Merging every 3 data sheets

borntobedae · June 5, 2023, 7:46am

Hello all, is there a method to merge 3 data sheets in 1 output in a batch process?

Ex.

(Input)
A1.xlsx
A2.xlsx
A3.xlsx
B1.xlsx
B2.xlsx
B3.xlsx
…

(output)
A.xlsx
B.xlsx
…

thank you in advance!

Admin · June 5, 2023, 8:07am

Yes. Create a .transform file that merges 3 example files into 1 output (e.g. using Join or Stack).

Then run File>Batch process add Add a row for each output you want, setting the inputs accordingly.

You can also run Easy Data Transform from a script using the command line:
Windows: Reference > Command line arguments
Mac: Reference > Command line arguments

borntobedae · June 5, 2023, 8:36am

Thank you very much for your quick answer. But do I need to do each batch process individually for 3n inputs and n outputs if n=50?

Olaf · June 5, 2023, 8:43am

Would choose a little different way to Admin’s suggestion. Build a graph just reading in and write the file in “append” mode

This I would put into a command line script, which uses the batch mechanism. Here the Mac OS example (the blue marked Aliases are used in the command line loops):

cd /Users/olaf/tmp
rm *_output.xlsx

for f in A*.xlsx; do /Applications/EasyDataTransform.app/Contents/MacOS/EasyDataTransform ‘/Users/olaf/tmp/Merge_example.transform’ -file In=$f -file Out=/Users/olaf/tmp/A_output.xlsx -cli -verbose; done
for f in B*.xlsx; do /Applications/EasyDataTransform.app/Contents/MacOS/EasyDataTransform ‘/Users/olaf/tmp/Merge_example.transform’ -file In=$f -file Out=/Users/olaf/tmp/B_output.xlsx -cli -verbose; done

In the command line script you can add now one for loop for each File name pattern wit a given output file name. The rm (deletion) commanding the script is important as the out put would be appended to existing files.

Admin · June 5, 2023, 8:56am

It depending on the details of how the input files are setup. Do all 3 files have a common naming convention?

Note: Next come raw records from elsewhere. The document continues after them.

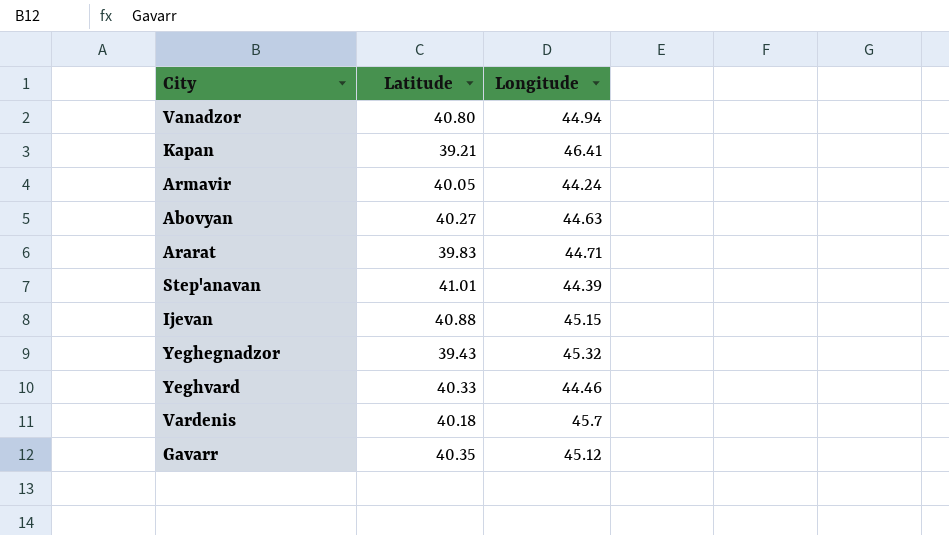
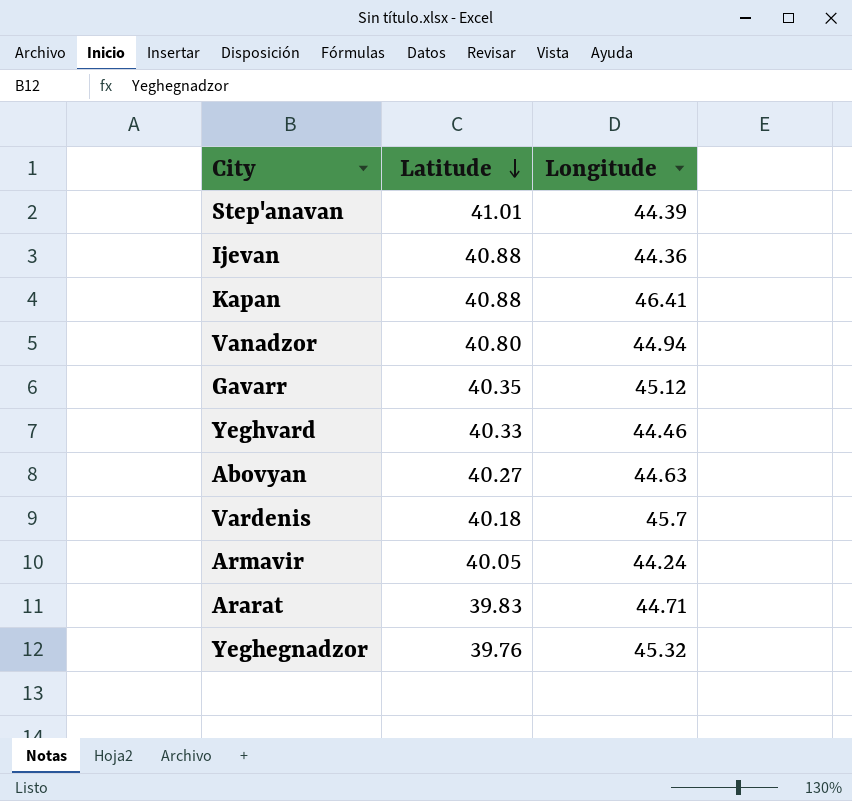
row order: none -> Latitude descending
Ijevan | Longitude: 45.15 -> 44.36
Kapan | Latitude: 39.21 -> 40.88
Yeghegnadzor | Latitude: 39.43 -> 39.76

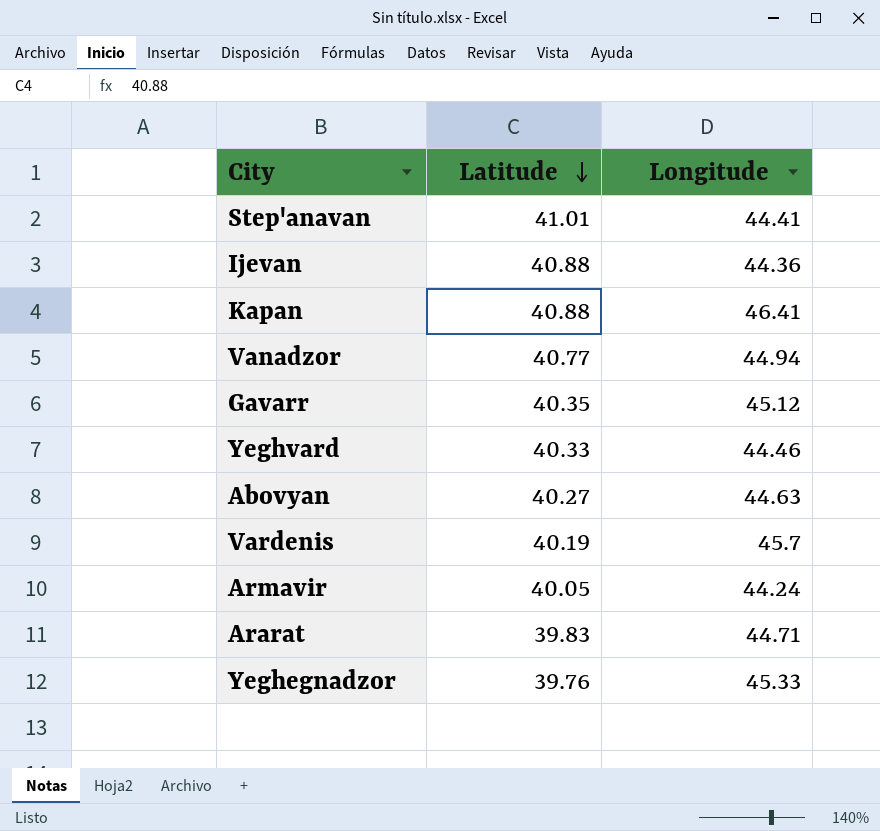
Step'anavan | Longitude: 44.39 -> 44.41
Vanadzor | Latitude: 40.80 -> 40.77
Vardenis | Latitude: 40.18 -> 40.19
Yeghegnadzor | Longitude: 45.32 -> 45.33

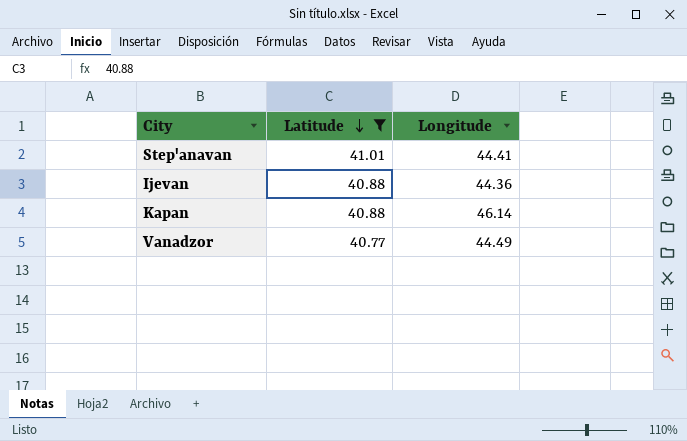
filter: none -> Latitude >= 40.77
Kapan | Longitude: 46.41 -> 46.14
Vanadzor | Longitude: 44.94 -> 44.49

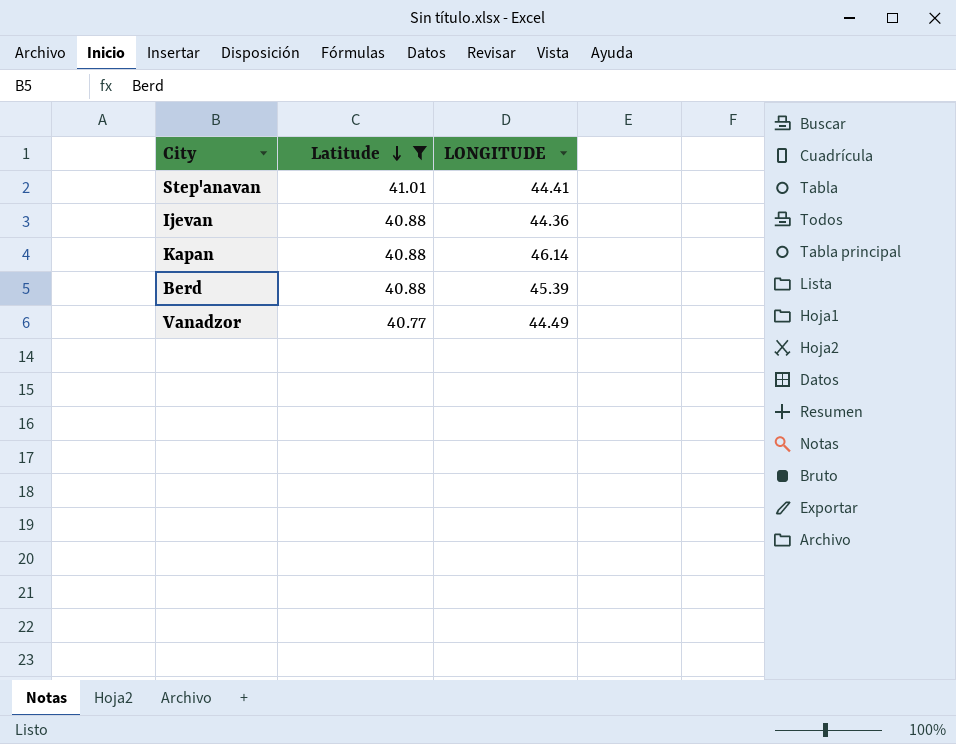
column name: Longitude -> LONGITUDE
row Berd: none -> 40.88 | 45.39

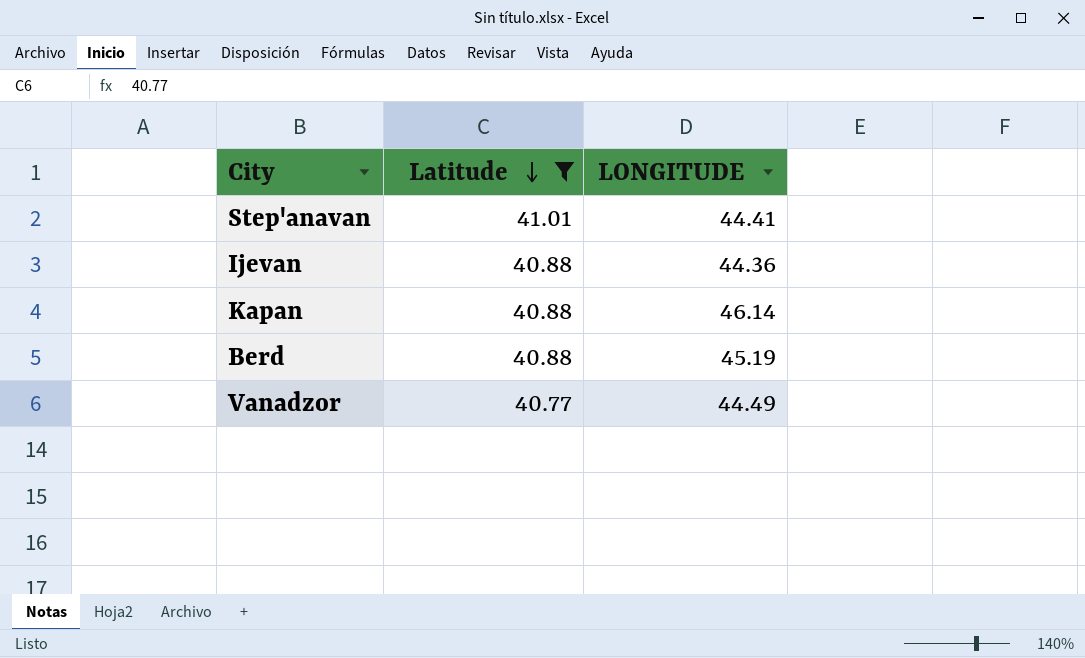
Berd | LONGITUDE: 45.39 -> 45.19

Are they in a separate folder from other input files?

Admin · June 5, 2023, 9:10am

The approach suggested by @Olaf should work fine if you are appending the files ‘vertically’ and they all have the same column structure.

borntobedae · June 5, 2023, 9:13am

Yes, the files have a common naming convention “type_subtype_yyyymmdd_package_{1,2,3}”, where the date is the indicator for a data merge. All data have the same column structure as well.

The single packages can be separated into folders, but only splitting by package number. To split in date is not really feasible. Splitting in type/subtype is not an option.

Okay I will see if the approach from @Olaf will be an option.

Olaf · June 5, 2023, 9:42am

if you use it long term productive, it is strongly recommended to add some safety nets, like the “stack” function to ensure that the rows are in the same order before you write out the result. But then you might one EDT “graph” per file structure.

Subfolders shouldn’t be any issue you can change the folder in the command line script for each execution.